1 Radiology Department, Balgrist Orthopedic University Hospital, Forchstrasse 340, CH-8008 Zurich, Switzerland.
AJR Am J Roentgenol. 2015 May;204(5):1069-74. doi: 10.2214/AJR.14.13216.
The purpose of this article is to evaluate the quality of reports of knee MRI examinations in form, content, and diagnosis and to assess the effect of three different quality improvement measures.

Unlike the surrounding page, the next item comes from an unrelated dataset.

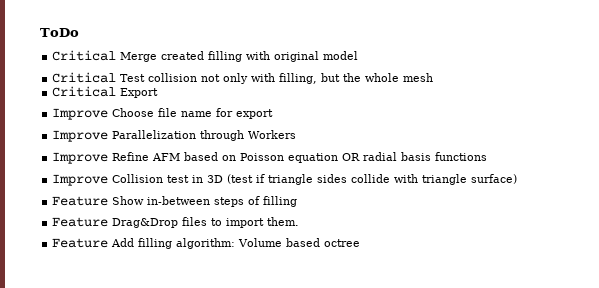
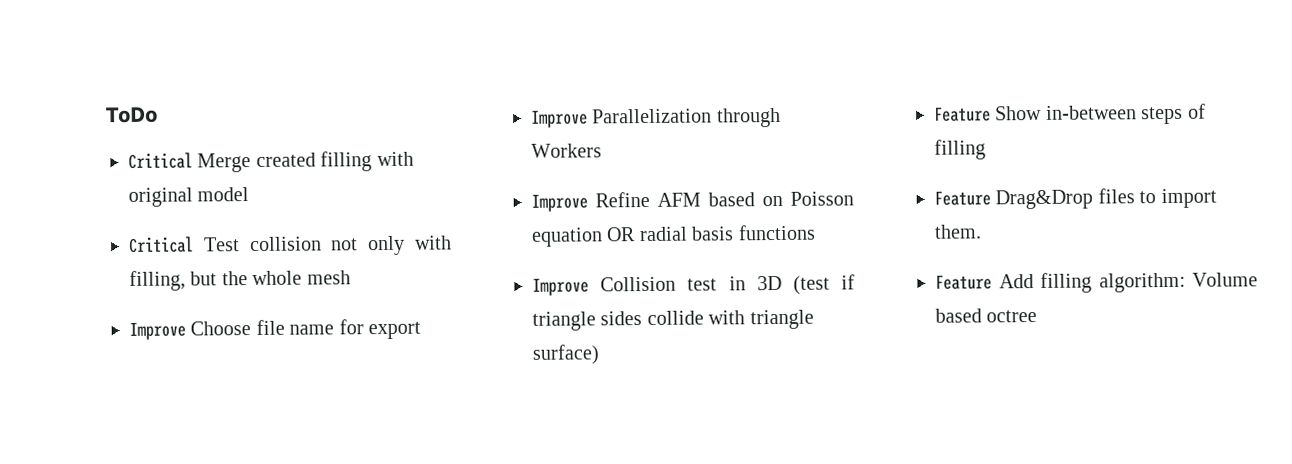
[52,86,159,98] // Critical Export -> (351, 277) none

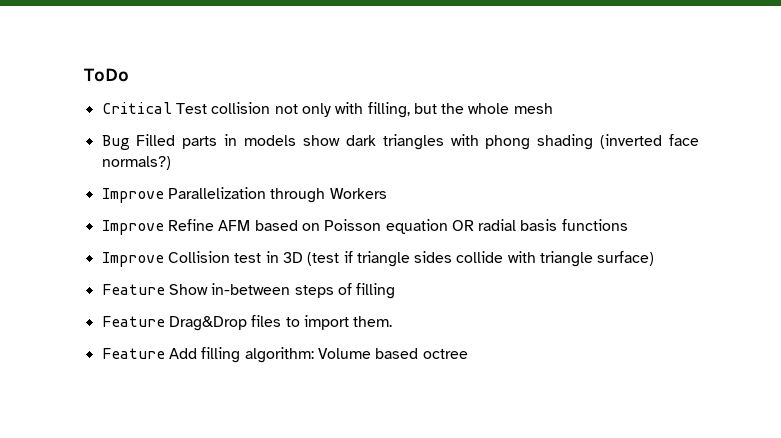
[128,151,414,173] [128,187,250,207] // Critical Merge created filling with original model -> (129, 75) none
[129,319,421,340] Improve Choose file name for export -> [101,134,699,150] [101,156,171,170] Bug Filled parts in models show dark triangles with phong shading (inverted face normals?)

Reports of 500 knee MRI examinations (first round, or baseline) were reviewed retrospectively by five musculoskeletal radiologists. Fifteen different criteria were assessed for formal and content-related quality of reports. Diagnostic discrepancies were categorized using a 5-point scale, as follows: I, no deviation; II, undetected finding, clinically irrelevant; III, wrong interpretation of finding, clinically irrelevant; IV, undetected finding, clinically relevant; and V, wrong interpretation of finding, clinically relevant. Then three different quality improvement measures were applied prospectively to a total of 510 consecutive reports: a quiet work environment, double reading, and the use of a structured report template. These 510 knee MRI reports (second round) were evaluated using the same criteria.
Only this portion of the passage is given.